Under the pretense of defending Poland’s dignity and freedom to act as a sovereign country, the regime has played to the worst xenophobic and anti-Semitic prejudices of the public. Public television controlled by the Law and Justice Party stirs populist outrage by repeating that outside forces, and Jews in particular, want to prevent Poland from telling the truth about its own history, that extermination camps were set up and run by the Germans and not by the Poles—a fact no one denies. Not surprisingly, one can see the rise of anti-Semitic feeling throughout social media, in television, and in the pro-government press.
The last time a Polish government used anti-Semitism in its official propaganda was half a century ago, in 1968, when the Communist Party waged its opportunistic “anti-Zionist” campaign in the aftermath of the Six-Day War. The ensuing ethnic cleansing led thousands of Holocaust survivors and their children to emigrate from Poland. Today, in a virtually mono-ethnic Poland, the PiS’s populism may well lead to the purging of the country of its future elites in all walks of life. A society mobilized around such mendacious propaganda will only grow more xenophobic, until the best educated, open-minded, and curious young Poles find their homeland an inhospitable place to live. Nowadays, as citizens of the European Union, it is an easy matter for young Poles to move and settle in another, more tolerant country. The long-term cost to the country’s social capital will be incalculable.

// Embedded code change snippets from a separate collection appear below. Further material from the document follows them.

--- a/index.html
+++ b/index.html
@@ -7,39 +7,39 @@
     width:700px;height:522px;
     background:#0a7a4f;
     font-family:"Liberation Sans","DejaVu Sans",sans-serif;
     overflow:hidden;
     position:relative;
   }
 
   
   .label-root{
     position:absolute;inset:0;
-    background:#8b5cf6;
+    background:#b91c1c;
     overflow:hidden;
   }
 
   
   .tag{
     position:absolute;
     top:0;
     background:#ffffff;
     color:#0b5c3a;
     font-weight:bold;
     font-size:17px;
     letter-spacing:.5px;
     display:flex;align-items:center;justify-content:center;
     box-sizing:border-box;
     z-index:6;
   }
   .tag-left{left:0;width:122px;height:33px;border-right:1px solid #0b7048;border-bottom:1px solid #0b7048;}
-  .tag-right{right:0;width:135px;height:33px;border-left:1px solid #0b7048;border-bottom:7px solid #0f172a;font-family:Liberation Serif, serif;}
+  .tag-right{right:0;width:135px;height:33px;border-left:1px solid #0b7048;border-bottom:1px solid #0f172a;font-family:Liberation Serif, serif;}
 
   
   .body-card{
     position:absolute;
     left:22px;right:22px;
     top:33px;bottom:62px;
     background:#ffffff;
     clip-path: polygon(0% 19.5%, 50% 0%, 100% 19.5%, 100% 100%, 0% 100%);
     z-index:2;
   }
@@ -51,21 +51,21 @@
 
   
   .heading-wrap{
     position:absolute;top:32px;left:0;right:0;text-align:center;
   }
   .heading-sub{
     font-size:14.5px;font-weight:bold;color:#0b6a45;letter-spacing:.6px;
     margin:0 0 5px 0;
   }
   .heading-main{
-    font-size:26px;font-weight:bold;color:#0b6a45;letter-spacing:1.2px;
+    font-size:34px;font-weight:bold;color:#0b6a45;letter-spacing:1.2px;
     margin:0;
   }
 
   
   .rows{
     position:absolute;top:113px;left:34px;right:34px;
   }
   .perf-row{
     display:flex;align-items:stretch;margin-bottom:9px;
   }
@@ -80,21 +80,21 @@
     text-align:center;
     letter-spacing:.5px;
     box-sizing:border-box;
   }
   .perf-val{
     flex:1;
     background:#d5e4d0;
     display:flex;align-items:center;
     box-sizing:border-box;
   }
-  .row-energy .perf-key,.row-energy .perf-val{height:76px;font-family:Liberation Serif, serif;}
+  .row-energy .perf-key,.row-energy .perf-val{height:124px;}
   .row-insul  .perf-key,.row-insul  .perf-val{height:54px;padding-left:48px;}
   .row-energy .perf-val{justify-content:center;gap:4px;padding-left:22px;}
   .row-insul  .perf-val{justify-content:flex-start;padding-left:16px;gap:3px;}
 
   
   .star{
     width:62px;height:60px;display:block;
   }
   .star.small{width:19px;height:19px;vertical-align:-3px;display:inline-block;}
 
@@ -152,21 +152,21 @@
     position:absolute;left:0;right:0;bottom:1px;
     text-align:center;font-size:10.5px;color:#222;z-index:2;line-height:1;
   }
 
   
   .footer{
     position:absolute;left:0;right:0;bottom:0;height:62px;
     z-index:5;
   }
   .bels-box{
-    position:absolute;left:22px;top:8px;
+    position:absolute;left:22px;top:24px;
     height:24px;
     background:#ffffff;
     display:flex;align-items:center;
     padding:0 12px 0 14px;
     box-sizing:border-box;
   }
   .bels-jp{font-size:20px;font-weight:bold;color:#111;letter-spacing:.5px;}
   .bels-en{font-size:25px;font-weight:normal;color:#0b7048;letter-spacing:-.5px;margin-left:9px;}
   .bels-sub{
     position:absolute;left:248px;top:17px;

As I write, Poland and Israel are reported to be in ongoing diplomatic discussions with regard to the new Holocaust law. Meanwhile, the law has taken effect, and a nationalist NGO has just announced that it has filed the first complaint based upon it. It alleges that Argentina’s Pagina 12 newspaper has libeled Poles with an article it published about the massacre of Jews in the Polish town of Jedwabne in 1941. Apparently, an image accompanying the story erroneously illustrated it with a postwar photo of Polish anti-Communist fighters (though the resistance movement did have its own problems with anti-Semitism). The Polish League Against Defamation sees this as part of a conspiracy, not a hasty newsroom error in Buenos Aires:
The combination of these two threads: information about the crime on Jews in Jedwabne during the German occupation and the presentation of fallen soldiers of the independence underground is manipulation, an act to the detriment of the Polish nation.
This is the paranoid PiS style in which a professed concern for historical accuracy is really its opposite. Deputy Justice Minister Michal Wojcik has been quoted as saying that he hoped the case would go to court.
Seventeen years ago, I ended my book on the Jedwabne massacre, in which 1,600 Jewish men, women, and children were massacred by their Polish neighbors, with a real sense of hope. I wrote:
[A]s each generation rewrites national myths and calls back from the past collective experiences which have been shunted aside, I am optimistic that the subject of Polish-Jewish relations, once opened, will be revisited with honesty and sadness.
But clearly Poland’s Law and Justice Party and its allies are capable of neither honesty nor sadness.